Exercise aim: Return, word for word, the lines of the listing below from the one with "[746,243,782,259] [453,271,489,288] します。" through the one with "[738,907,757,925] ご -> [1043,815,1066,837] 誤", and no other lines.

Provided data:
★ ★ ★ ★
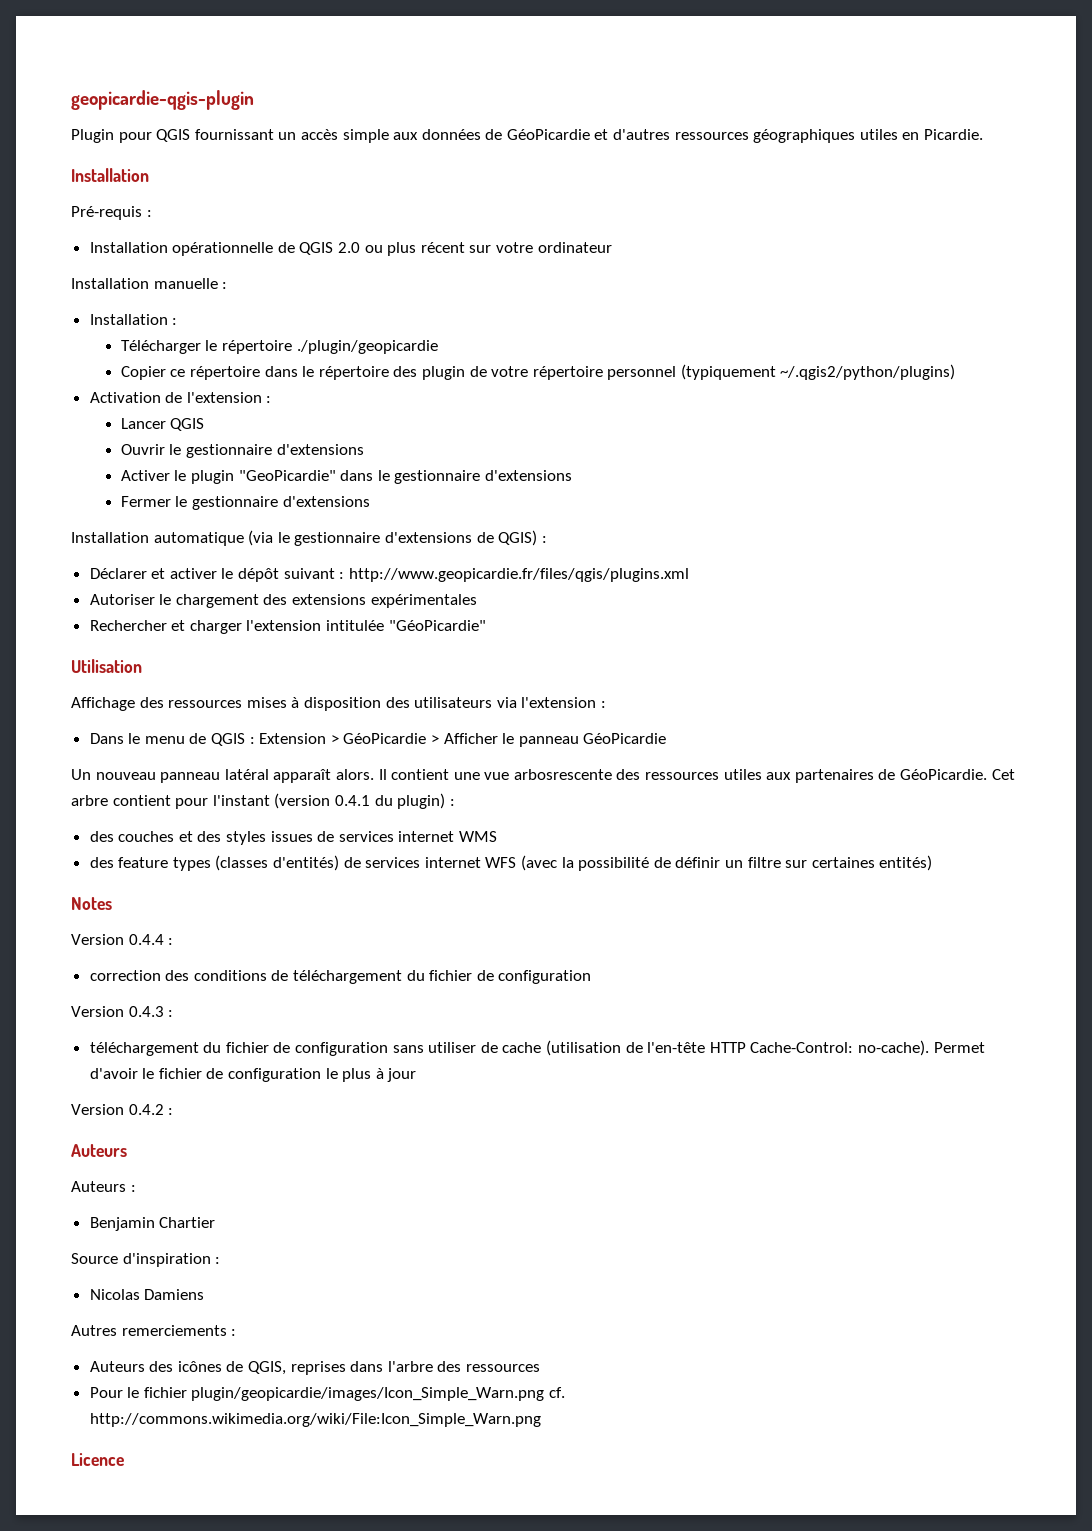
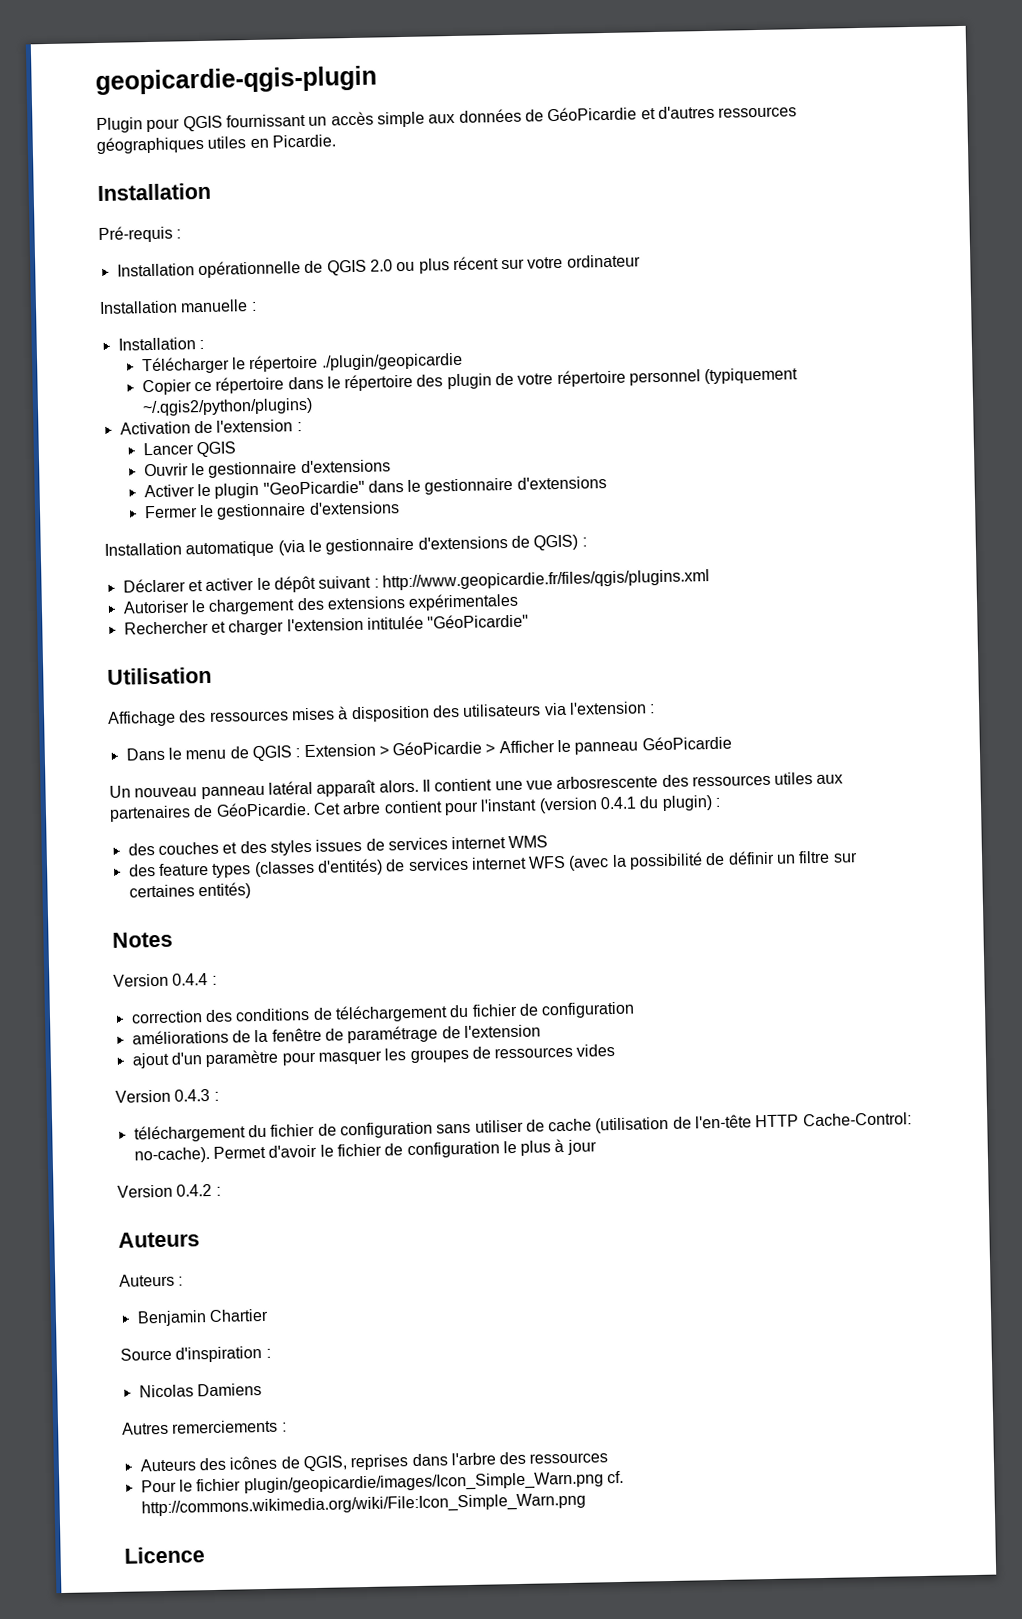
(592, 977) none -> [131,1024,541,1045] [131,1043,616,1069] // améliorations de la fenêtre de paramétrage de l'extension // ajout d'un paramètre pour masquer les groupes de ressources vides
★ ★ ★ ★
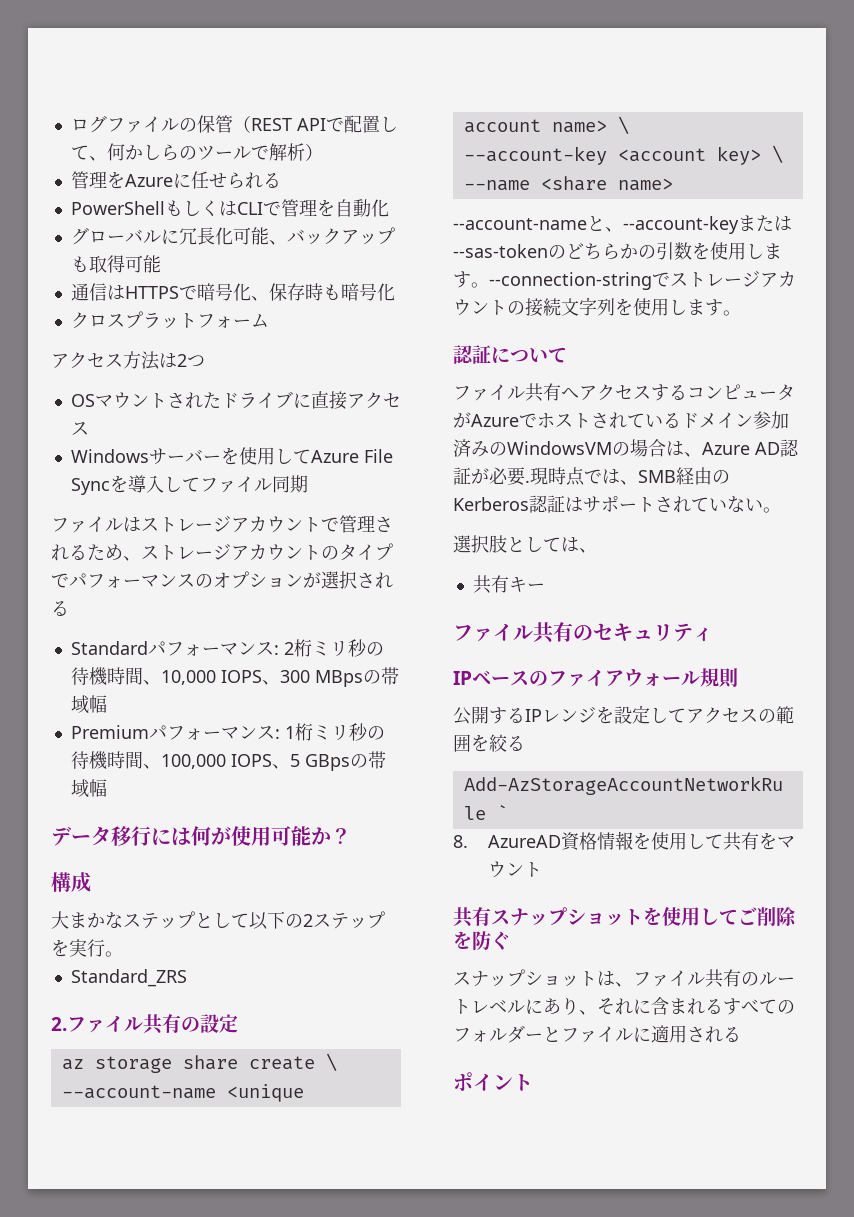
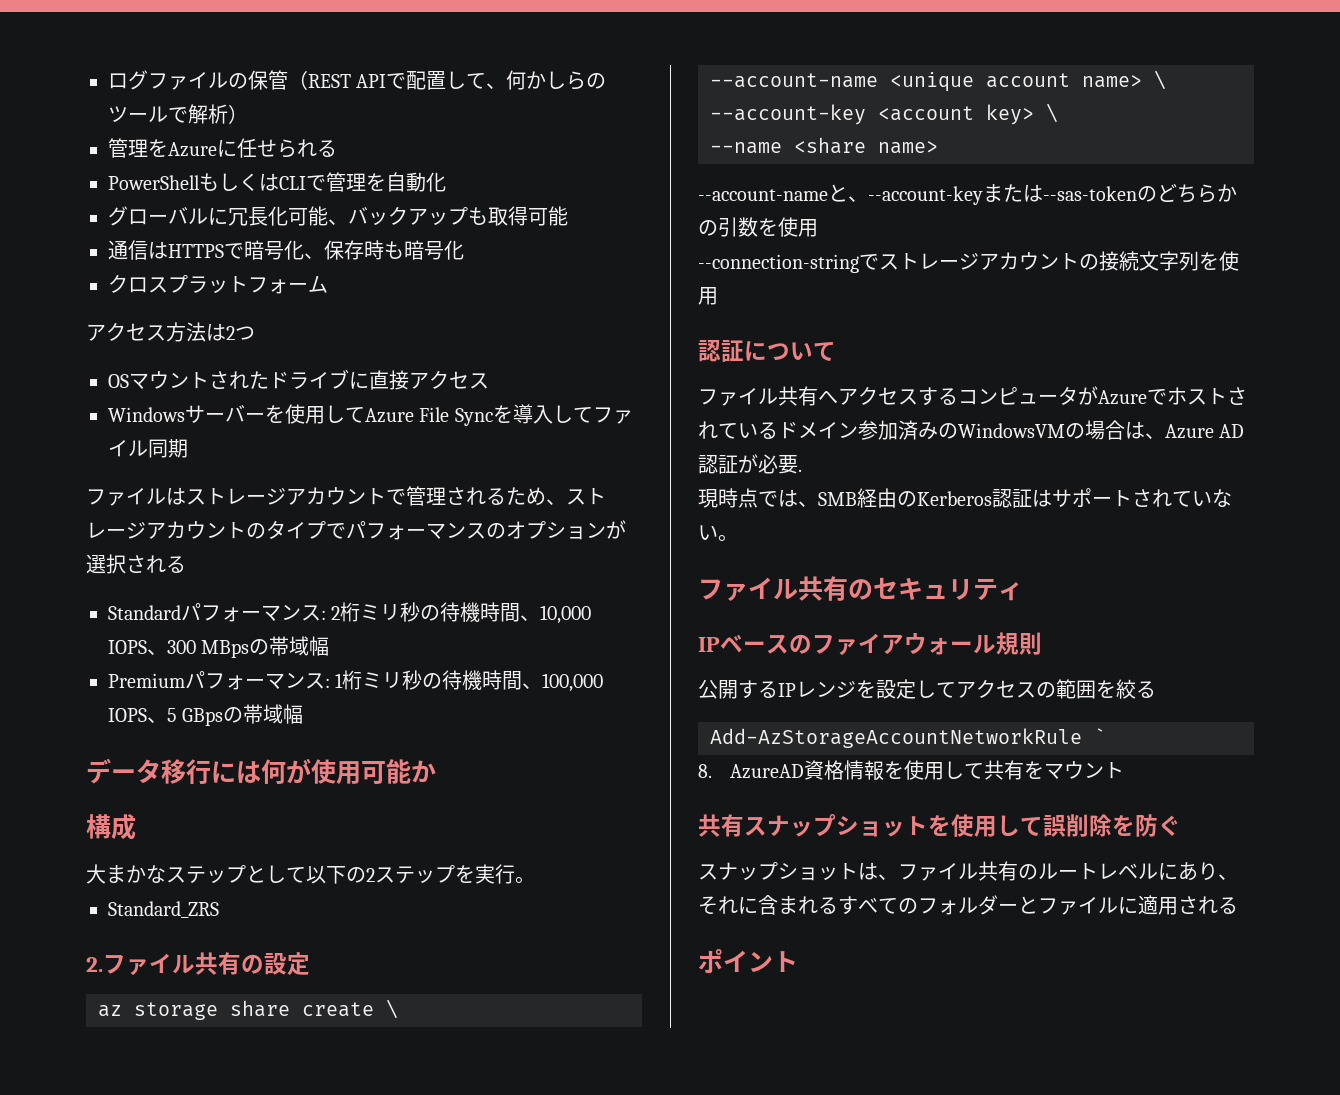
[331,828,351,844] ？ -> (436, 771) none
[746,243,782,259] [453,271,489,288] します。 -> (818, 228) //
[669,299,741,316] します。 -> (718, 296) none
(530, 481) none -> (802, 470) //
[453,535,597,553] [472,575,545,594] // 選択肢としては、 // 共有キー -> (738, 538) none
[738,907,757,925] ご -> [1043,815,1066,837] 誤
★ ★ ★ ★
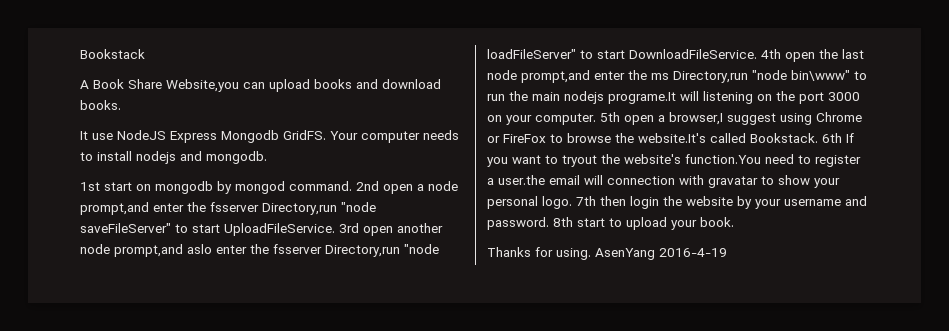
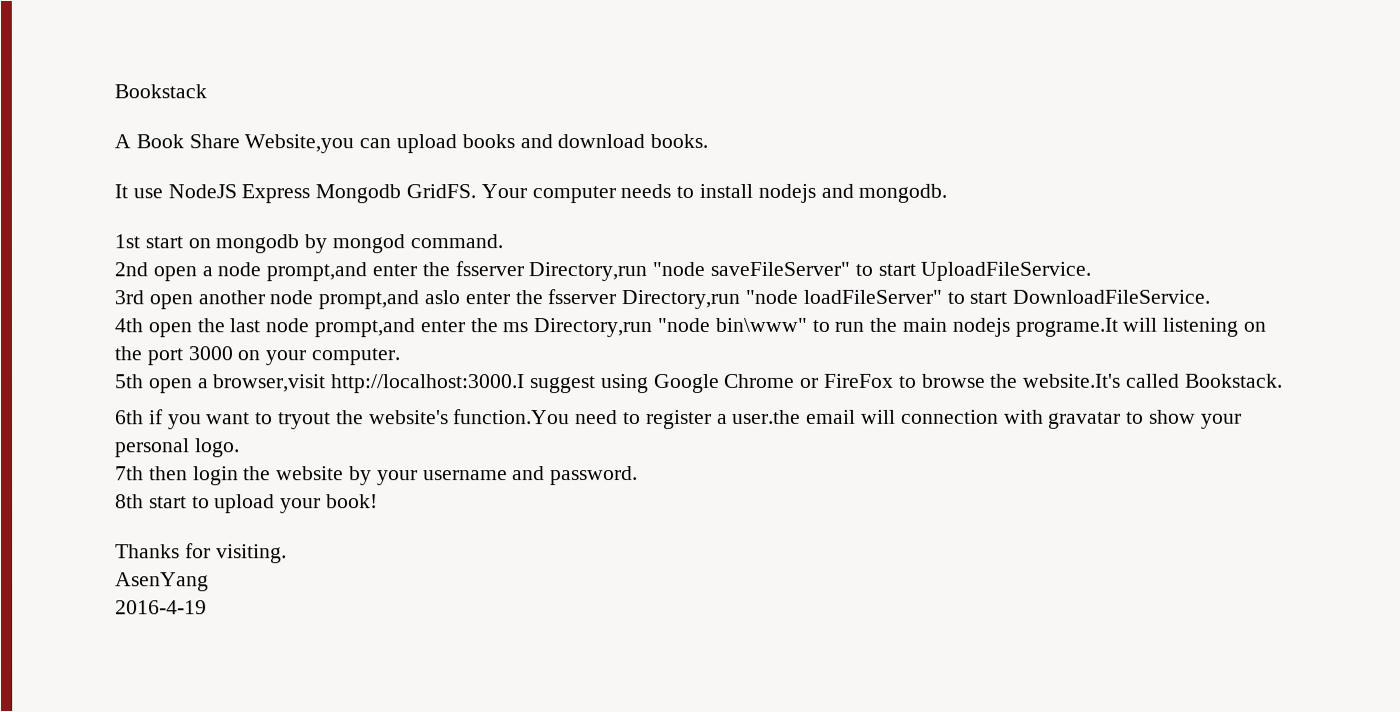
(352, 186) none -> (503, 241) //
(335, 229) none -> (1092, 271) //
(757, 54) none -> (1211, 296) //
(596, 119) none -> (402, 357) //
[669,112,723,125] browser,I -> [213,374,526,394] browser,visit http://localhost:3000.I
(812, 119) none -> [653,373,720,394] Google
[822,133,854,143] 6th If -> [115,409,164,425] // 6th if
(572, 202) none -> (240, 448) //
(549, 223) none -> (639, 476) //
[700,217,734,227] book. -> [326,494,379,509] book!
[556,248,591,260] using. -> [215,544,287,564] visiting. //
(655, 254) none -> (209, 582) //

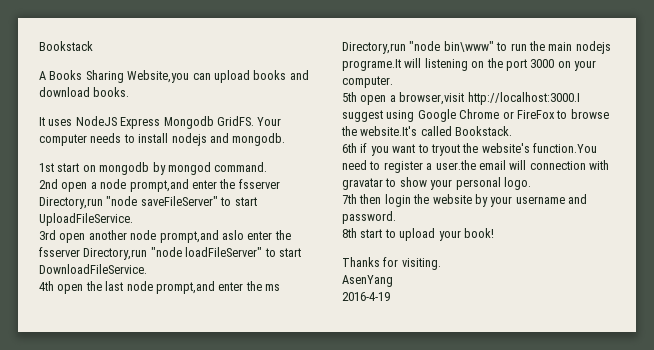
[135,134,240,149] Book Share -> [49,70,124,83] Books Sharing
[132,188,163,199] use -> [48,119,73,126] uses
★ ★ ★ ★
Worked solution:
[746,243,782,259] [453,271,489,288] します。 -> (818, 228) //
[669,299,741,316] します。 -> (718, 296) none
(530, 481) none -> (802, 470) //
[453,535,597,553] [472,575,545,594] // 選択肢としては、 // 共有キー -> (738, 538) none
[738,907,757,925] ご -> [1043,815,1066,837] 誤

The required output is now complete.